Selon l’art. 4 al. 1 LPAC, le personnel de la fonction publique se compose de fonctionnaires, d’employés, d’auxiliaires, d’agents spécialisés et de personnel en formation. Est un fonctionnaire le membre du personnel régulier ainsi nommé pour une durée indéterminée après avoir accompli comme employé une période probatoire (art. 5 LPAC). Est un employé le membre du personnel régulier qui accomplit une période probatoire (art. 6 al. 1 LPAC).

La nomination en qualité de fonctionnaire intervient au terme d’une période probatoire de deux ans, sous réserve de prolongation de cette dernière (art. 47 al. 1 RPAC ; art. 49 al. 2 du statut).

En l’espèce, la recourante a commencé son activité aux HUG le 1er janvier 2018, selon son contrat de travail signé le 29 novembre 2017, si bien que l’intéressée revêt la qualité d’employée au sens de l’art. 6 al. 1 LPAC et du Titre VII du statut.

Pendant le temps d’essai et la période probatoire, chacune des parties peut mettre fin aux rapports de service ; le membre du personnel n’ayant pas qualité de fonctionnaire est entendu par l’autorité compétente ; il peut demander que le motif de résiliation lui soit communiqué (art. 21 al. 1 LPAC).

Pendant le temps d’essai, d’une durée de trois mois au plus, le délai de résiliation est de quinze jours pour la fin d’une semaine (art. 20 al. 1 LPAC).

Le conseil d’administration est l’autorité compétente pour prononcer la fin des rapports de service (art. 17 al. 1 LPAC).

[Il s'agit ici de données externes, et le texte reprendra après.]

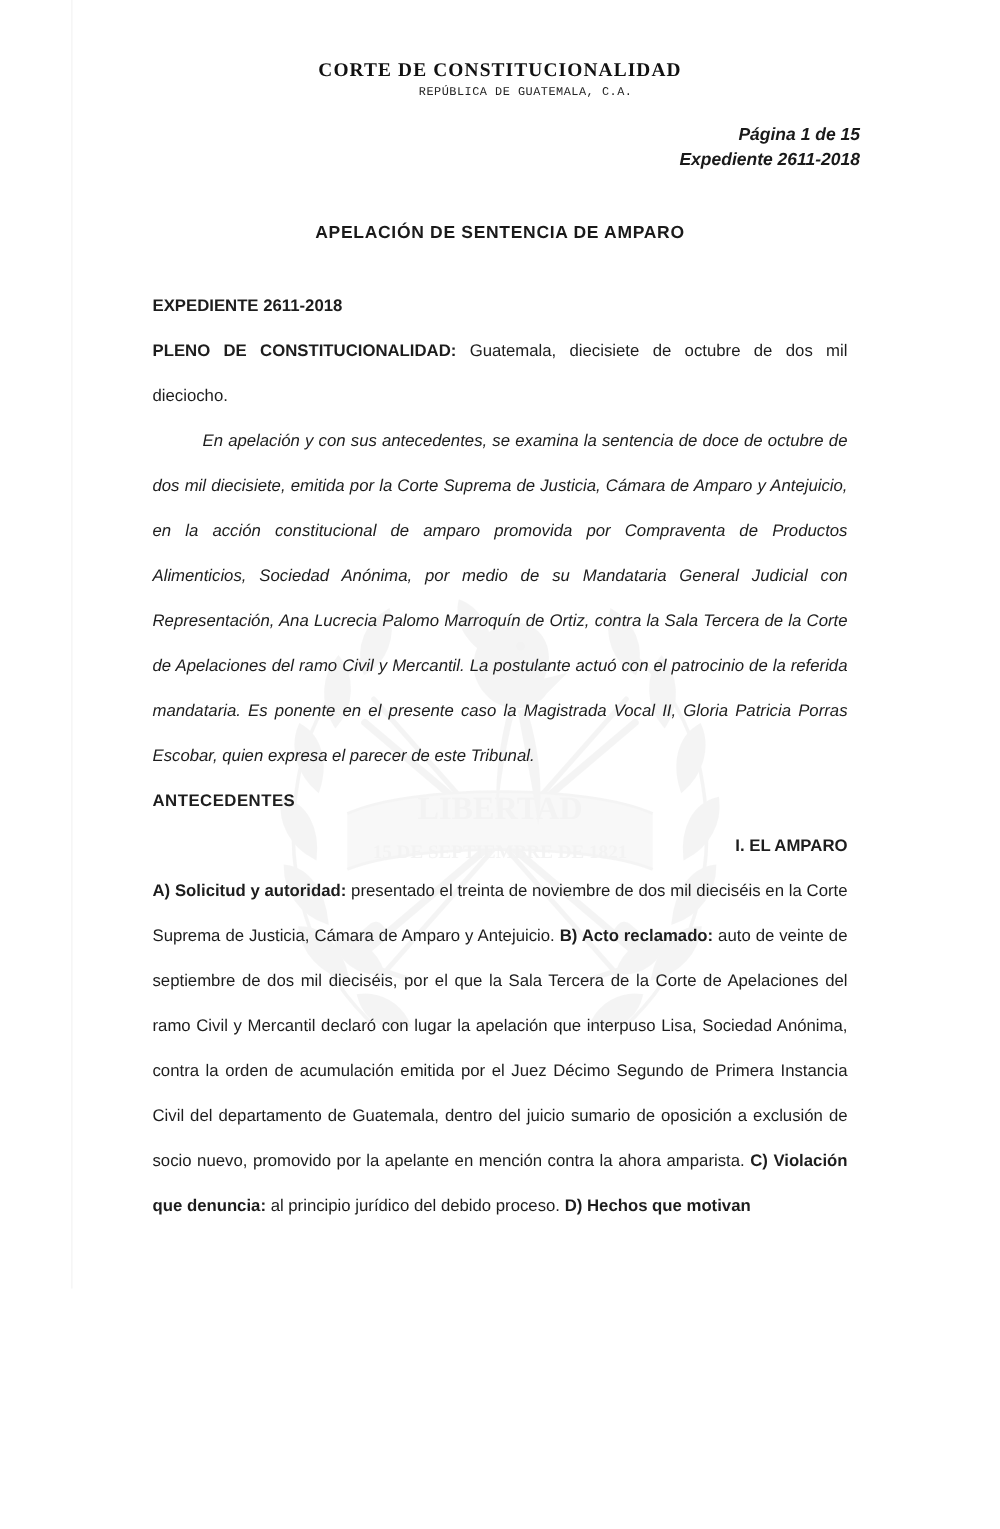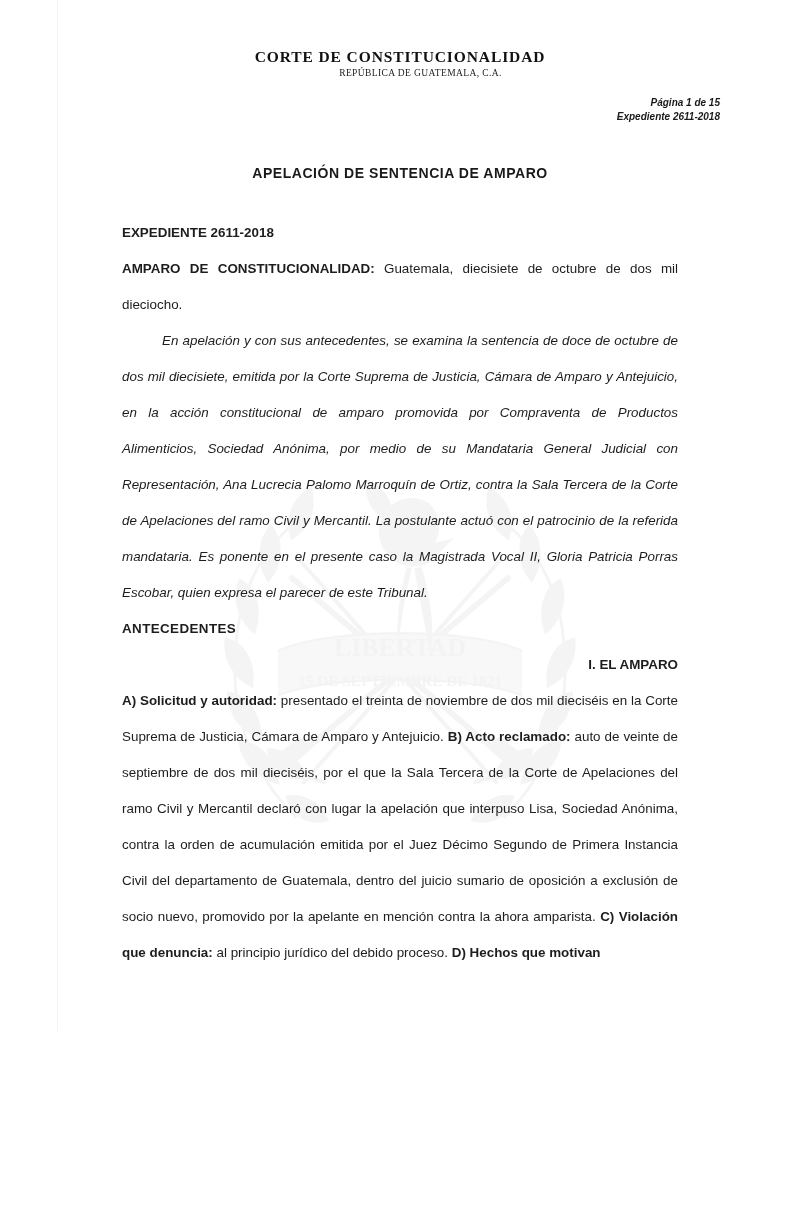--- a/index.html
+++ b/index.html
@@ -44,35 +44,35 @@
   }
   .court-name {
     font-family: "Liberation Serif", serif;
     font-size: 15.5px;
     font-weight: bold;
     letter-spacing: 0.9px;
     color: #111;
     line-height: 1.15;
   }
   .republic-name {
-    font-family: Liberation Serif, serif;
+    font-family: Liberation Mono, monospace;
     font-size: 9.5px;
     letter-spacing: 0.4px;
     color: #222;
     margin-top: 2px;
     padding-left: 41px;
   }
 
   .page-meta {
     position: relative;
     z-index: 2;
     margin-top: 18px;
-    padding-right: 80px;
+    padding-right: 112px;
     text-align: right;
-    font-size: 10px;
+    font-size: 14px;
     font-weight: bold;
     font-style: italic;
     line-height: 1.45;
     color: #1a1a1a;
   }
   .page-meta div { white-space: nowrap; }
 
   
   .doc-title {
     position: relative;
@@ -221,21 +221,21 @@
 
   <div class="doc-title">APELACIÓN DE SENTENCIA DE AMPARO</div>
 
   <div class="body-area">
 
     <p class="p left">
       <span class="bold">EXPEDIENTE 2611-2018</span>
     </p>
 
     <p class="p">
-      <span class="bold">AMPARO DE CONSTITUCIONALIDAD:</span><span> Guatemala, diecisiete de octubre de dos mil dieciocho.</span>
+      <span class="bold">PLENO DE CONSTITUCIONALIDAD:</span><span> Guatemala, diecisiete de octubre de dos mil dieciocho.</span>
     </p>
 
     <p class="p indent">En apelación y con sus antecedentes, se examina la sentencia de doce de octubre de dos mil diecisiete, emitida por la Corte Suprema de Justicia, Cámara de Amparo y Antejuicio, en la acción constitucional de amparo promovida por Compraventa de Productos Alimenticios, Sociedad Anónima, por medio de su Mandataria General Judicial con Representación, Ana Lucrecia Palomo Marroquín de Ortiz, contra la Sala Tercera de la Corte de Apelaciones del ramo Civil y Mercantil. La postulante actuó con el patrocinio de la referida mandataria. Es ponente en el presente caso la Magistrada Vocal II, Gloria Patricia Porras Escobar, quien expresa el parecer de este Tribunal.</p>
 
     <p class="section-head">ANTECEDENTES</p>
 
     <p class="sub-head">I. EL AMPARO</p>
 
     <p class="p">
       <span class="bold">A) Solicitud y autoridad:</span><span> presentado el treinta de noviembre de dos mil dieciséis en la Corte Suprema de Justicia, Cámara de Amparo y Antejuicio. </span><span class="bold">B) Acto reclamado:</span><span> auto de veinte de septiembre de dos mil dieciséis, por el que la Sala Tercera de la Corte de Apelaciones del ramo Civil y Mercantil declaró con lugar la apelación que interpuso Lisa, Sociedad Anónima, contra la orden de acumulación emitida por el Juez Décimo Segundo de Primera Instancia Civil del departamento de Guatemala, dentro del juicio sumario de oposición a exclusión de socio nuevo, promovido por la apelante en mención contra la ahora amparista. </span><span class="bold">C) Violación que denuncia:</span><span> al principio jurídico del debido proceso. </span><span class="bold">D) Hechos que motivan</span>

Il peut déléguer cette compétence à la direction générale de l’établissement (art. 17 al. 4 LPAC). Le conseil d’administration peut autoriser la sous-délégation de cette compétence en faveur des services de l’établissement pour les membres du personnel n’ayant pas la qualité de fonctionnaire (art. 17 al. 6 LPAC).

Selon l’art. 62 du statut, la direction est compétente pour procéder à la résiliation des rapports de service d’un employé.

En l’occurrence, au 1er février 2018, date de la remise en mains propres du courrier de résiliation des rapports de service signé par la direction des ressources humaines, la recourante se trouvait dans sa période d’essai. Le délai de résiliation était donc de quinze jours pour la fin d’une semaine, si bien qu’en résiliant le contrat pour le dimanche 18 février 2018, les HUG ont respecté ce délai.

La recourante soutient que son droit d’être entendue a été violé dans la conduite de la procédure ayant mené à son licenciement.

L’obligation d’entendre un employé avant qu’une décision de licenciement ne soit prise, rappelée à l’art. 21 al. 1 LPAC, découle du respect de son droit être entendu garanti par l’art. 29 al. 2 de la Constitution fédérale de la Confédération suisse du 18 avril 1999 (Cst. – RS 101), compris comme représentant son droit de faire valoir son point de vue, voire ses moyens, avant qu’une décision ne soit prise à son égard.

En matière de rapport de travail de droit public, des occasions relativement informelles de s’exprimer avant le licenciement peuvent remplir les exigences du droit constitutionnel d’être entendu, pour autant que la personne concernée ait compris qu’une telle mesure pouvait entrer en ligne de compte à son encontre. La personne concernée ne doit pas seulement connaître les faits qui lui sont reprochés, mais doit également savoir qu’une décision allant dans une certaine direction est envisagée à son égard. L’omission pour un employeur public d’entendre le fonctionnaire auquel il veut signifier son congé constitue en principe une violation grave du droit d’être entendu de l’intéressé.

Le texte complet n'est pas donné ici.